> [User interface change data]
-*-*-
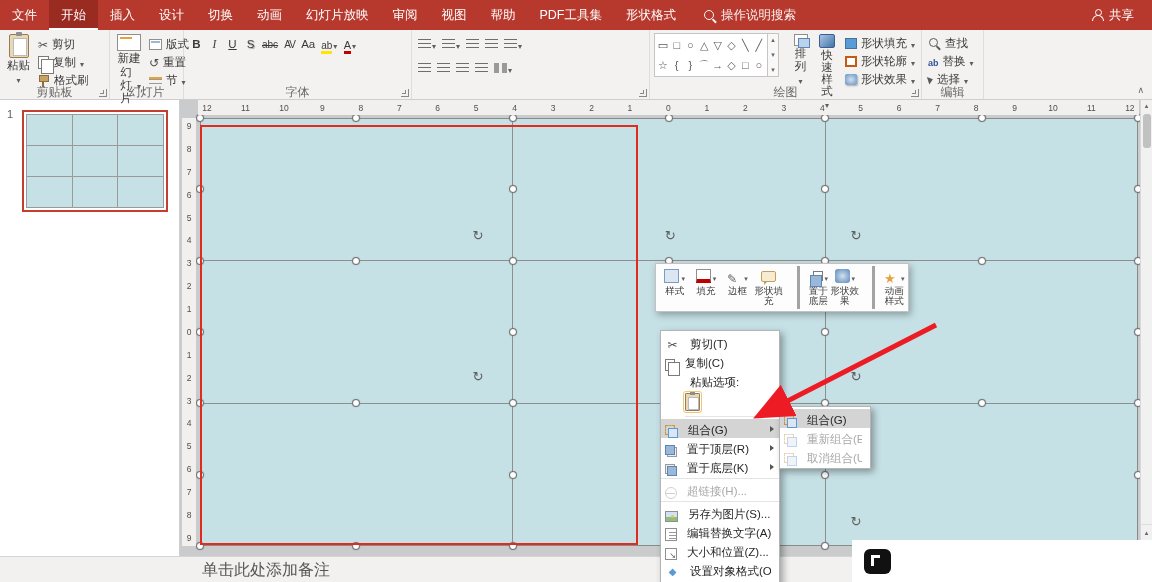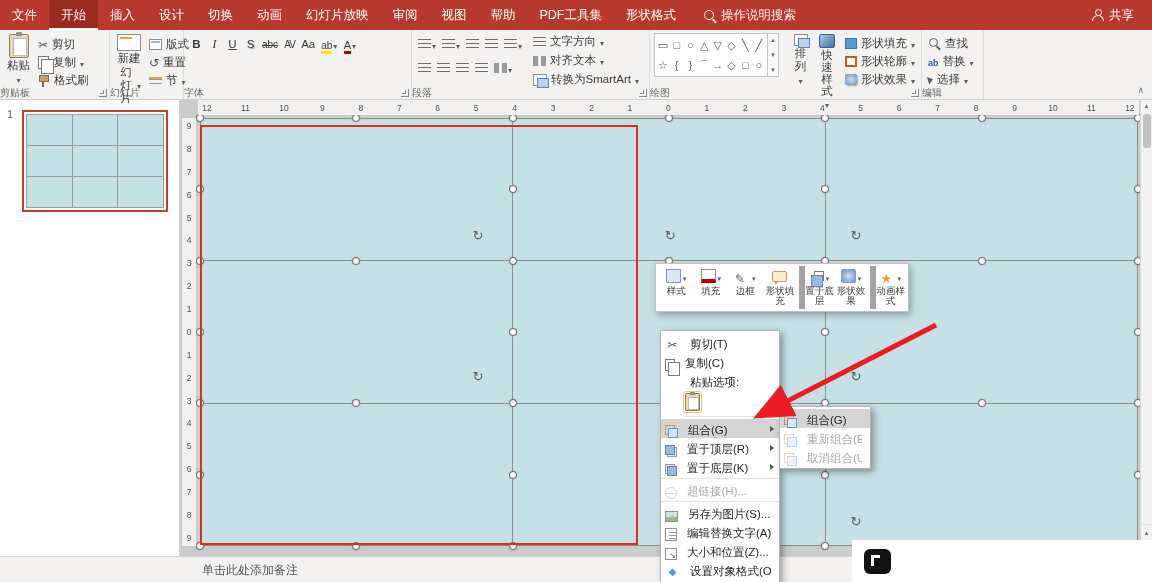--- a/index.html
+++ b/index.html
@@ -15,21 +15,21 @@
   .mag{width:10px;height:10px;border:1.5px solid #fff;border-radius:50%;position:relative;flex:none}
   .mag::after{content:"";position:absolute;width:5px;height:1.5px;background:#fff;transform:rotate(45deg);right:-4px;bottom:-2px}
   .share{margin-left:auto;display:flex;align-items:center;gap:6px;padding:0 18px;font-size:12.5px}
   .person{width:12px;height:12px;position:relative;flex:none}
   .person::before{content:"";position:absolute;left:3.5px;top:0;width:5px;height:5px;border:1.2px solid #fff;border-radius:50%}
   .person::after{content:"";position:absolute;left:1px;bottom:0;width:10px;height:5px;border:1.2px solid #fff;border-bottom:none;border-radius:6px 6px 0 0}
 
   
   .ribbon{position:absolute;left:0;top:30px;width:100%;height:70px;background:#f3f2f1;border-bottom:1px solid #cfcecd;display:flex;z-index:39}
   .rgroup{position:relative;height:100%;border-right:1px solid #dddddb;padding:3px 4px 13px;display:flex;gap:3px;align-items:flex-start}
-  .glabel{position:absolute;bottom:0;left:0;right:0;text-align:left;font-size:10px;color:#696867;line-height:13px;pointer-events:none}
+  .glabel{position:absolute;bottom:0;left:0;right:0;text-align:center;font-size:12px;color:#696867;line-height:13px;pointer-events:none}
   .dlg{position:absolute;right:2px;bottom:2px;width:8px;height:8px;border-right:1px solid #888;border-bottom:1px solid #888}
   .dlg::after{content:"";position:absolute;right:2px;bottom:2px;width:3px;height:3px;border-right:1px solid #888;border-bottom:1px solid #888}
   .bigbtn{display:flex;flex-direction:column;align-items:center;font-size:11.5px;color:#3b3a39;padding:1px 3px;gap:1px;line-height:13px;text-align:center}
   .stack{display:flex;flex-direction:column;justify-content:flex-start;gap:1px}
   .smallbtn{display:flex;align-items:center;gap:4px;font-size:11.5px;color:#3b3a39;height:17px;padding:0 2px;white-space:nowrap}
   .caret{display:inline-block}
   .caret::after{content:"▾";font-size:8px;color:#5f5e5d;line-height:1}
   
   .ic{display:inline-block;position:relative;flex:none}
   .ic-clipboard{width:20px;height:24px;background:#e8d8b8;border:1px solid #9a7b4f;border-radius:2px}
@@ -109,21 +109,21 @@
   .vscroll{position:absolute;right:0;top:100px;width:12px;height:456px;background:#f1f1f1;border-left:1px solid #d8d8d8;z-index:6;display:flex;flex-direction:column;align-items:center;font-size:7px;color:#666}
   .vscroll .arr{height:12px;line-height:12px}
   .vscroll .thumb-bar{width:8px;height:34px;background:#c1c1c1;border-radius:3px;margin-top:2px}
   .vscroll .spacer{flex:1}
   .vscroll .navbtn{height:16px;line-height:16px;border-top:1px solid #ddd;width:100%;text-align:center}
 
   
   .minibar{position:absolute;left:655px;top:263px;width:254px;height:49px;background:#fdfdfd;border:1px solid #c3c2c1;box-shadow:2px 3px 7px rgba(0,0,0,.3);z-index:20;padding:2px 3px}
   .minibar-items{display:flex;height:100%}
   .mb-item{width:35px;display:flex;flex-direction:column;align-items:center;justify-content:flex-start;padding-top:2px}
-  .mb-item.sep-before{border-left:6px solid #a3a3a3;margin-left:2px;padding-left:0}
+  .mb-item.sep-before{border-left:3px solid #a3a3a3;margin-left:12px;padding-left:8px}
   .mb-top{display:flex;align-items:center;gap:2px;height:16px}
   .mb-caret{display:none}
   .mb-item.has-caret .mb-caret{display:inline-block}
   .mb-item.has-caret .mb-caret::after{content:"▾";font-size:7px;color:#5f5e5d}
   .mb-label{font-size:9.5px;color:#3b3a39;line-height:10px;text-align:center;margin-top:2px}
   .mb-icon{display:inline-block;position:relative;width:15px;height:14px}
   .ic-style{background:#dce6f2;border:1px solid #7a9cc6}
   .ic-fill{background:#fff;border:1px solid #8f8f8f;border-bottom:4px solid #c00000}
   .ic-border::after{content:"✎";font-size:12px;color:#5a5a5a;line-height:14px}
   .ic-comment{background:#f7ecd2;border:1px solid #c0a060;border-radius:2px;height:11px}
@@ -171,21 +171,21 @@
   .msep{height:1px;background:#e4e4e4;margin:2px 2px 2px 24px}
 
   
   .submenu{position:absolute;left:779px;top:406px;width:92px;background:#fff;border:1px solid #b5b5b5;box-shadow:3px 3px 7px rgba(0,0,0,.35);z-index:35;padding:2px 0;font-size:11.5px;color:#262626}
 
   
   .arrow-overlay{position:absolute;left:0;top:0;width:1152px;height:582px;z-index:60;pointer-events:none}
 
   
   .notesbar{position:absolute;left:0;top:556px;width:1152px;height:26px;background:#f2f1f0;border-top:1px solid #d4d4d4;z-index:15}
-  .notesbar span{position:absolute;left:202px;top:0;line-height:26px;font-size:12px;color:#565656}
+  .notesbar span{position:absolute;left:202px;top:0;line-height:26px;font-size:16px;color:#565656}
   .watermark{position:absolute;right:0;bottom:0;height:42px;width:300px;background:#fff;display:flex;align-items:center;gap:8px;padding:0 12px;z-index:50}
   .wm-icon{width:27px;height:25px;background:#111;border-radius:6px;position:relative;flex:none}
   .wm-icon::before{content:"";position:absolute;left:7px;top:6px;width:9px;height:3px;background:#fff}
   .wm-icon::after{content:"";position:absolute;left:7px;top:6px;width:3px;height:11px;background:#fff}
   .wm-text{font-size:22px;font-weight:700;color:#141414;white-space:nowrap;letter-spacing:0.5px}
 </style>
 </head>
 <body>
 
 <div class="app">
@@ -388,38 +388,20 @@
             </div>
           <div class="tbtn">
               <span class="ic ic-lines"></span>
             </div>
           <div class="tbtn">
               <span class="ic ic-colx"></span>
               <span class="caret"></span>
             </div>
         </div>
       </div>
-      <div class="gcol" style="margin-left:6px">
-        <div class="labeled">
-          <span class="ic ic-lines"></span>
-          <span>文字方向</span>
-          <span class="caret"></span>
-        </div>
-        <div class="labeled">
-          <span class="ic ic-colx"></span>
-          <span>对齐文本</span>
-          <span class="caret"></span>
-        </div>
-        <div class="labeled">
-          <span class="ic ic-arrange"></span>
-          <span>转换为SmartArt</span>
-          <span class="caret"></span>
-        </div>
-      </div>
-      <span class="glabel">段落</span>
       <span class="dlg"></span>
     </div>
 
     <div class="rgroup" style="width:272px">
       <div style="display:flex">
         <div class="gallery">
           <div class="gal-row">
             <span class="shape">▭</span>
               <span class="shape">□</span>
               <span class="shape">○</span>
-*-*-
> [Task directions]
Exactly as written above, print every line of the data but not its pictures.

> [Answer box]
--- a/index.html
+++ b/index.html
@@ -15,21 +15,21 @@
   .mag{width:10px;height:10px;border:1.5px solid #fff;border-radius:50%;position:relative;flex:none}
   .mag::after{content:"";position:absolute;width:5px;height:1.5px;background:#fff;transform:rotate(45deg);right:-4px;bottom:-2px}
   .share{margin-left:auto;display:flex;align-items:center;gap:6px;padding:0 18px;font-size:12.5px}
   .person{width:12px;height:12px;position:relative;flex:none}
   .person::before{content:"";position:absolute;left:3.5px;top:0;width:5px;height:5px;border:1.2px solid #fff;border-radius:50%}
   .person::after{content:"";position:absolute;left:1px;bottom:0;width:10px;height:5px;border:1.2px solid #fff;border-bottom:none;border-radius:6px 6px 0 0}
 
   
   .ribbon{position:absolute;left:0;top:30px;width:100%;height:70px;background:#f3f2f1;border-bottom:1px solid #cfcecd;display:flex;z-index:39}
   .rgroup{position:relative;height:100%;border-right:1px solid #dddddb;padding:3px 4px 13px;display:flex;gap:3px;align-items:flex-start}
-  .glabel{position:absolute;bottom:0;left:0;right:0;text-align:left;font-size:10px;color:#696867;line-height:13px;pointer-events:none}
+  .glabel{position:absolute;bottom:0;left:0;right:0;text-align:center;font-size:12px;color:#696867;line-height:13px;pointer-events:none}
   .dlg{position:absolute;right:2px;bottom:2px;width:8px;height:8px;border-right:1px solid #888;border-bottom:1px solid #888}
   .dlg::after{content:"";position:absolute;right:2px;bottom:2px;width:3px;height:3px;border-right:1px solid #888;border-bottom:1px solid #888}
   .bigbtn{display:flex;flex-direction:column;align-items:center;font-size:11.5px;color:#3b3a39;padding:1px 3px;gap:1px;line-height:13px;text-align:center}
   .stack{display:flex;flex-direction:column;justify-content:flex-start;gap:1px}
   .smallbtn{display:flex;align-items:center;gap:4px;font-size:11.5px;color:#3b3a39;height:17px;padding:0 2px;white-space:nowrap}
   .caret{display:inline-block}
   .caret::after{content:"▾";font-size:8px;color:#5f5e5d;line-height:1}
   
   .ic{display:inline-block;position:relative;flex:none}
   .ic-clipboard{width:20px;height:24px;background:#e8d8b8;border:1px solid #9a7b4f;border-radius:2px}
@@ -109,21 +109,21 @@
   .vscroll{position:absolute;right:0;top:100px;width:12px;height:456px;background:#f1f1f1;border-left:1px solid #d8d8d8;z-index:6;display:flex;flex-direction:column;align-items:center;font-size:7px;color:#666}
   .vscroll .arr{height:12px;line-height:12px}
   .vscroll .thumb-bar{width:8px;height:34px;background:#c1c1c1;border-radius:3px;margin-top:2px}
   .vscroll .spacer{flex:1}
   .vscroll .navbtn{height:16px;line-height:16px;border-top:1px solid #ddd;width:100%;text-align:center}
 
   
   .minibar{position:absolute;left:655px;top:263px;width:254px;height:49px;background:#fdfdfd;border:1px solid #c3c2c1;box-shadow:2px 3px 7px rgba(0,0,0,.3);z-index:20;padding:2px 3px}
   .minibar-items{display:flex;height:100%}
   .mb-item{width:35px;display:flex;flex-direction:column;align-items:center;justify-content:flex-start;padding-top:2px}
-  .mb-item.sep-before{border-left:6px solid #a3a3a3;margin-left:2px;padding-left:0}
+  .mb-item.sep-before{border-left:3px solid #a3a3a3;margin-left:12px;padding-left:8px}
   .mb-top{display:flex;align-items:center;gap:2px;height:16px}
   .mb-caret{display:none}
   .mb-item.has-caret .mb-caret{display:inline-block}
   .mb-item.has-caret .mb-caret::after{content:"▾";font-size:7px;color:#5f5e5d}
   .mb-label{font-size:9.5px;color:#3b3a39;line-height:10px;text-align:center;margin-top:2px}
   .mb-icon{display:inline-block;position:relative;width:15px;height:14px}
   .ic-style{background:#dce6f2;border:1px solid #7a9cc6}
   .ic-fill{background:#fff;border:1px solid #8f8f8f;border-bottom:4px solid #c00000}
   .ic-border::after{content:"✎";font-size:12px;color:#5a5a5a;line-height:14px}
   .ic-comment{background:#f7ecd2;border:1px solid #c0a060;border-radius:2px;height:11px}
@@ -171,21 +171,21 @@
   .msep{height:1px;background:#e4e4e4;margin:2px 2px 2px 24px}
 
   
   .submenu{position:absolute;left:779px;top:406px;width:92px;background:#fff;border:1px solid #b5b5b5;box-shadow:3px 3px 7px rgba(0,0,0,.35);z-index:35;padding:2px 0;font-size:11.5px;color:#262626}
 
   
   .arrow-overlay{position:absolute;left:0;top:0;width:1152px;height:582px;z-index:60;pointer-events:none}
 
   
   .notesbar{position:absolute;left:0;top:556px;width:1152px;height:26px;background:#f2f1f0;border-top:1px solid #d4d4d4;z-index:15}
-  .notesbar span{position:absolute;left:202px;top:0;line-height:26px;font-size:12px;color:#565656}
+  .notesbar span{position:absolute;left:202px;top:0;line-height:26px;font-size:16px;color:#565656}
   .watermark{position:absolute;right:0;bottom:0;height:42px;width:300px;background:#fff;display:flex;align-items:center;gap:8px;padding:0 12px;z-index:50}
   .wm-icon{width:27px;height:25px;background:#111;border-radius:6px;position:relative;flex:none}
   .wm-icon::before{content:"";position:absolute;left:7px;top:6px;width:9px;height:3px;background:#fff}
   .wm-icon::after{content:"";position:absolute;left:7px;top:6px;width:3px;height:11px;background:#fff}
   .wm-text{font-size:22px;font-weight:700;color:#141414;white-space:nowrap;letter-spacing:0.5px}
 </style>
 </head>
 <body>
 
 <div class="app">
@@ -388,38 +388,20 @@
             </div>
           <div class="tbtn">
               <span class="ic ic-lines"></span>
             </div>
           <div class="tbtn">
               <span class="ic ic-colx"></span>
               <span class="caret"></span>
             </div>
         </div>
       </div>
-      <div class="gcol" style="margin-left:6px">
-        <div class="labeled">
-          <span class="ic ic-lines"></span>
-          <span>文字方向</span>
-          <span class="caret"></span>
-        </div>
-        <div class="labeled">
-          <span class="ic ic-colx"></span>
-          <span>对齐文本</span>
-          <span class="caret"></span>
-        </div>
-        <div class="labeled">
-          <span class="ic ic-arrange"></span>
-          <span>转换为SmartArt</span>
-          <span class="caret"></span>
-        </div>
-      </div>
-      <span class="glabel">段落</span>
       <span class="dlg"></span>
     </div>
 
     <div class="rgroup" style="width:272px">
       <div style="display:flex">
         <div class="gallery">
           <div class="gal-row">
             <span class="shape">▭</span>
               <span class="shape">□</span>
               <span class="shape">○</span>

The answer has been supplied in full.